Flow-Lenia.png: Evolving Multi-Scale Complexity by Means of Compression
Tadashi Adachi, Solvi Arnold, Takafumi Mochizuki, Kimitoshi Yamazaki

TL;DR
This paper introduces a method to quantify and evolve multi-scale complexity in cellular automaton states using compressibility as a proxy, enabling targeted pattern generation and exploration of complexity extremes.
Contribution
It presents a novel fitness measure based on Kolmogorov complexity for evolving cellular automaton patterns with desired complexity levels.
Findings
Evolved patterns match specified complexity targets.
Higher complexity targets produce more intricate patterns.
The method effectively explores the complexity range of Flow Lenia.
Abstract
We propose a fitness measure quantifying multi-scale complexity for cellular automaton states, using compressibility as a proxy for complexity.
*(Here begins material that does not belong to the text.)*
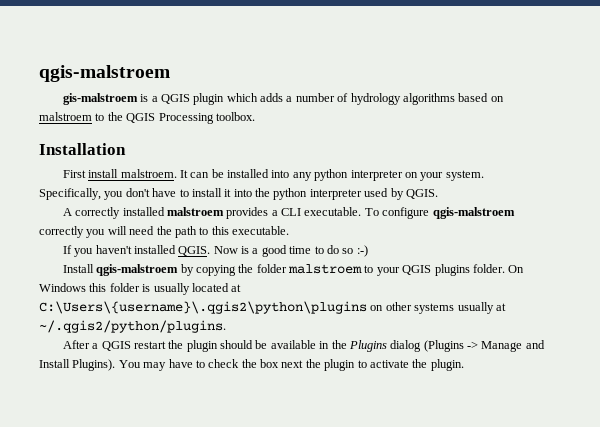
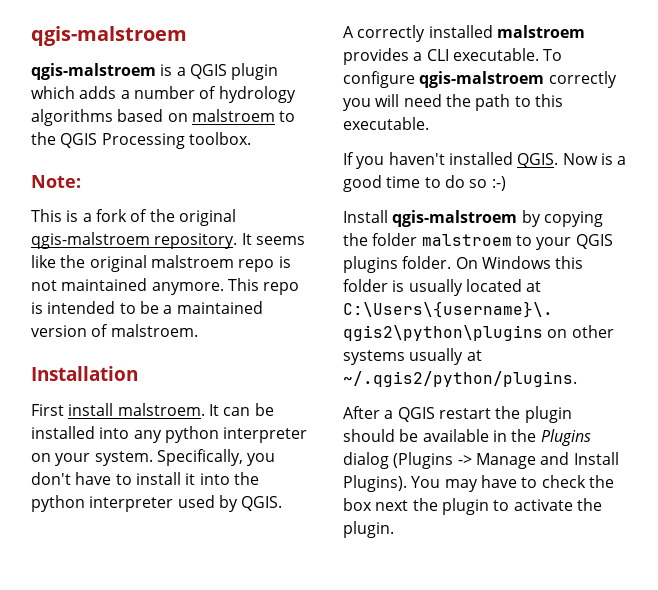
- gis-malstroem is a QGIS plugin which adds a number of hydrology algorithms based on malstroem to the QGIS Processing toolbox.
+ qgis-malstroem is a QGIS plugin which adds a number of hydrology algorithms based on malstroem to the QGIS Processing toolbox.
+ Note:
+ This is a fork of the original qgis-malstroem repository. It seems like the original malstroem repo is not maintained anymore. This repo is intended to be a maintained version of malstroem.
The use of compressibility is grounded in the concept of Kolmogorov complexity, which defines the complexity of an object by the size of its smallest representation. With this fitness function, we explore the complexity range accessible to the well-known Flow Lenia cellular automaton, using image compression algorithms to assess state compressibility. Using a Genetic Algorithm to evolve Flow Lenia patterns, we conduct experiments with two primary objectives: 1) generating patterns of specific complexity levels, and 2) exploring the extrema of Flow Lenia's complexity domain. Evolved patterns reflect the complexity targets, with higher complexity targets yielding more intricate patterns, consistent with human perceptions of complexity. This…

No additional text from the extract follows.